Set wait=True to drive the CI-gate shape (mirrors the tm runs start --wait CLI flow):

  1. Snapshot the profile's current top history id (so we can later distinguish "my run's row landed" from "a previous run's row is still there").

  2. Start the run.

  3. Poll /api/v1/profiles/{id} every poll_interval_seconds until status leaves {"RUNNING", "PAUSED"}.

  4. Fetch the post-run history row with bounded exponential backoff up to verdict_timeout_seconds — closes three race windows (terminal-status vs row-insert vs verdict worker; see _fetch_post_run_history for the full rationale).
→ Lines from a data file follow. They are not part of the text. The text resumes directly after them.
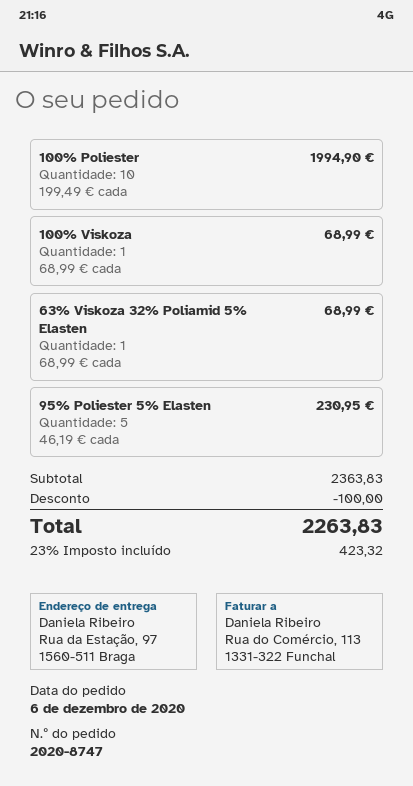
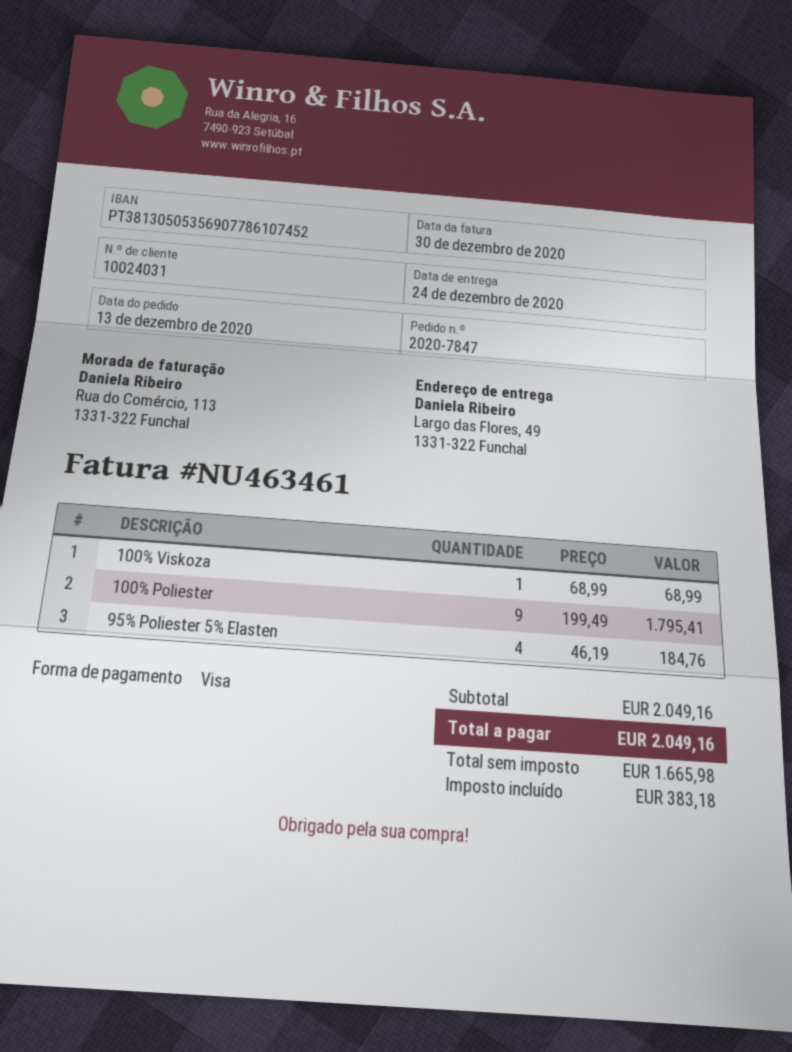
order number: 2020-8747 -> 2020-7847
order date: 2020-12-06 -> 2020-12-13
ship to: Rua da Estação, 97, 1560-511 Braga -> Largo das Flores, 49, 1331-322 Funchal
100% Poliester: 10 x 199.49 = 1994.90 -> 9 x 199.49 = 1795.41
63% Viskoza 32% Poliamid 5% Elasten: 1 x 68.99 = 68.99 -> none
95% Poliester 5% Elasten: 5 x 46.19 = 230.95 -> 4 x 46.19 = 184.76
subtotal: 2363.83 -> 2049.16
discount: 100.00 -> none
tax: 423.32 -> 383.18
total: 2263.83 -> 2049.16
fail_on_verdict triggers the gate evaluation. Accepts a list of verdict tokens — any of "FAIL", "WARN", "NO_BASELINE". PASS is deliberately not accepted. Requires wait=True (the gate needs the verdict, which requires waiting). Unknown tokens raise ToolError before any HTTP call — a typo like ["FAILL"] would otherwise produce a silent false-pass.

Return shape:

.. code-block:: python

# Without wait:
{
    "run_id": <str>,          # in-memory run id
    "profile_id": <int>,
    "status": <str>,          # initial — typically "RUNNING"
    "waited": False,
}

# With wait:
{
    "run_id": <int>,            # history row id (persisted; use with tm_get_run)
    "started_run_id": <str>,    # in-memory runId from /start (informational)
    "profile_id": <int>,
    "status": <str>,            # terminal — e.g. "COMPLETED" or "IDLE"
    "verdict": <str|None>,      # e.g. "FAIL", "PASS", "NO_BASELINE"
    "verdict_reasons": <str|None>,
    "fail_on_match": <bool|None>,  # True when verdict ∈ fail_on_verdict, OR
                                   # when gate is set but verdict is None
                                   # (fail-closed). None when fail_on_verdict
                                   # was not provided.
    "metrics": {
        "totalRequests": <int>,
        "totalErrors": <int>,
        "avgRps": <float>,
        "peakRps": <float>,
        "successRate": <float>,
        "latencyQuantiles": {<quantile>: <ms>, ...},
    },
    "verdict_pending": <bool>,  # True iff row appeared but verdict never
                                # populated within verdict_timeout_seconds
    "waited": True,
}

Run-correlation defense. Exact runId match. The server persists the in-memory runId on every RunHistory row (see RunHistory.runId field). The wait flow compares the row's runId to the one returned by /start; mismatch → fail closed with ToolError. This is the definitive correlation — no time-drift ambiguity, no race window where two starts within seconds of each other false-negative.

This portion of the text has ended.